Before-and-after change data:

=== Begin Enclosure ===

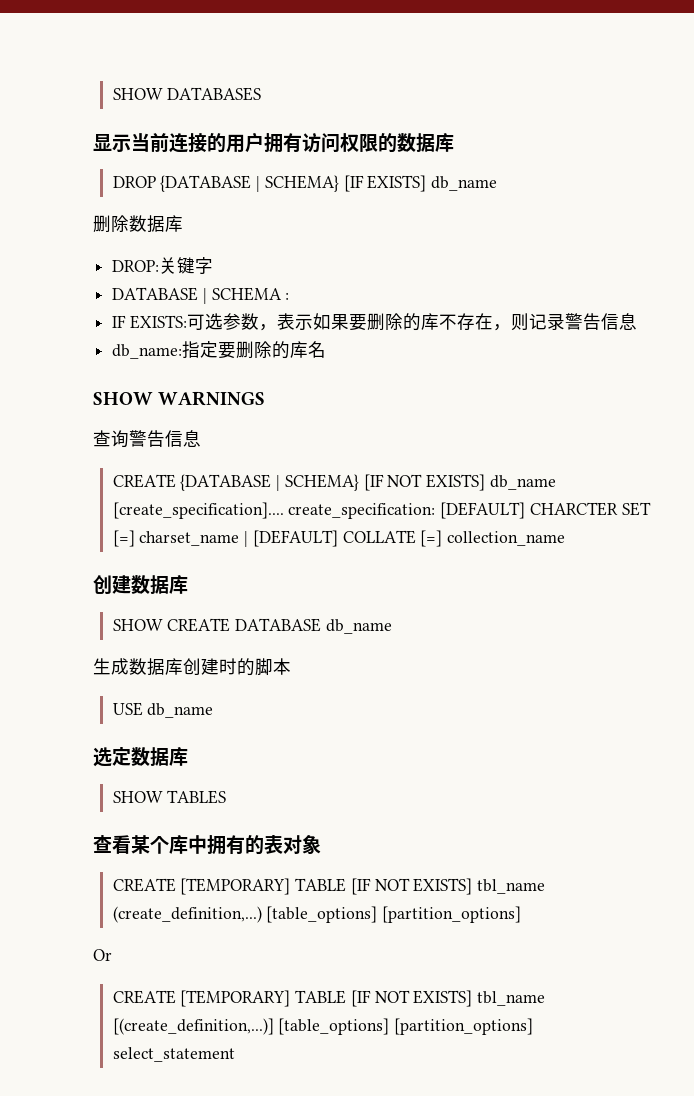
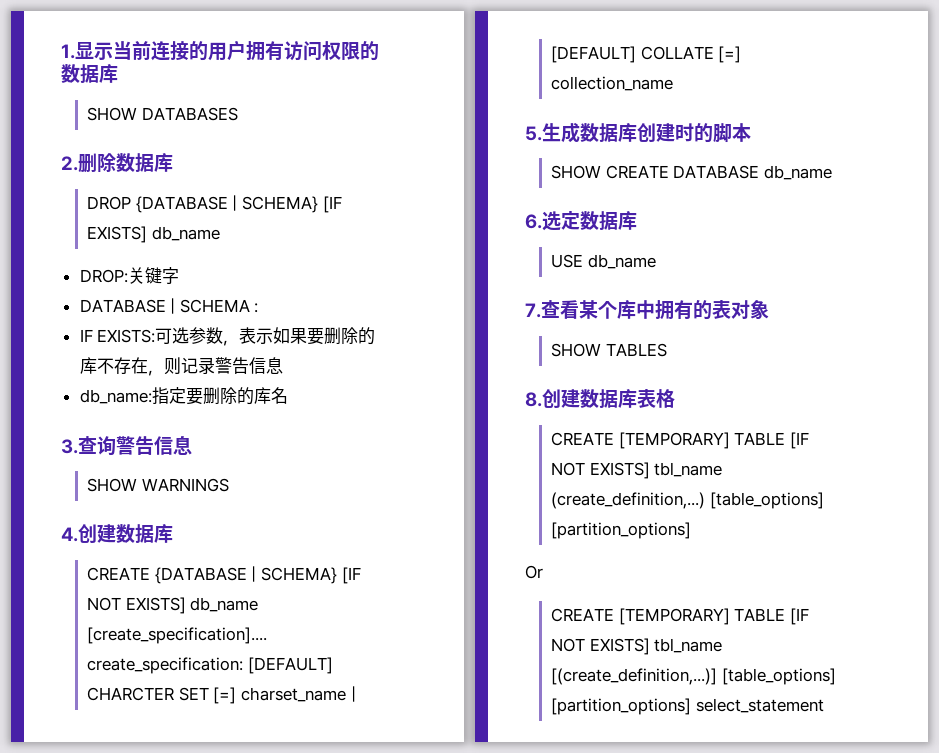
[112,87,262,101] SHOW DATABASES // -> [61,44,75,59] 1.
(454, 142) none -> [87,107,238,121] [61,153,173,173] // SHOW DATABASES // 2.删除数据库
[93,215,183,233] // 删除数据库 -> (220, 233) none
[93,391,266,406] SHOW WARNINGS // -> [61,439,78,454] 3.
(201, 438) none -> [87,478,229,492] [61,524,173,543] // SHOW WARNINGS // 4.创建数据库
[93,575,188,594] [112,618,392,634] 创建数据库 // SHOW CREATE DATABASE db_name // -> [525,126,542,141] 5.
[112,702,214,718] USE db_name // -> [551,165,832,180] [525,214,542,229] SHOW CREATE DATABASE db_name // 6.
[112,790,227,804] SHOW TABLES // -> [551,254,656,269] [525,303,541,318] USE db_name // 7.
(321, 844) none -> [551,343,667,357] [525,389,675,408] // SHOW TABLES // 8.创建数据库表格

=== End Enclosure ===

→ **EXERCISE DESCRIPTION**
Output the lines of the data exactly, starting at the first and ending with the line that has "[112,790,227,804] SHOW TABLES". Pictures are not part of it.

→ **ANSWER TO THIS TASK**
[112,87,262,101] SHOW DATABASES // -> [61,44,75,59] 1.
(454, 142) none -> [87,107,238,121] [61,153,173,173] // SHOW DATABASES // 2.删除数据库
[93,215,183,233] // 删除数据库 -> (220, 233) none
[93,391,266,406] SHOW WARNINGS // -> [61,439,78,454] 3.
(201, 438) none -> [87,478,229,492] [61,524,173,543] // SHOW WARNINGS // 4.创建数据库
[93,575,188,594] [112,618,392,634] 创建数据库 // SHOW CREATE DATABASE db_name // -> [525,126,542,141] 5.
[112,702,214,718] USE db_name // -> [551,165,832,180] [525,214,542,229] SHOW CREATE DATABASE db_name // 6.
[112,790,227,804] SHOW TABLES // -> [551,254,656,269] [525,303,541,318] USE db_name // 7.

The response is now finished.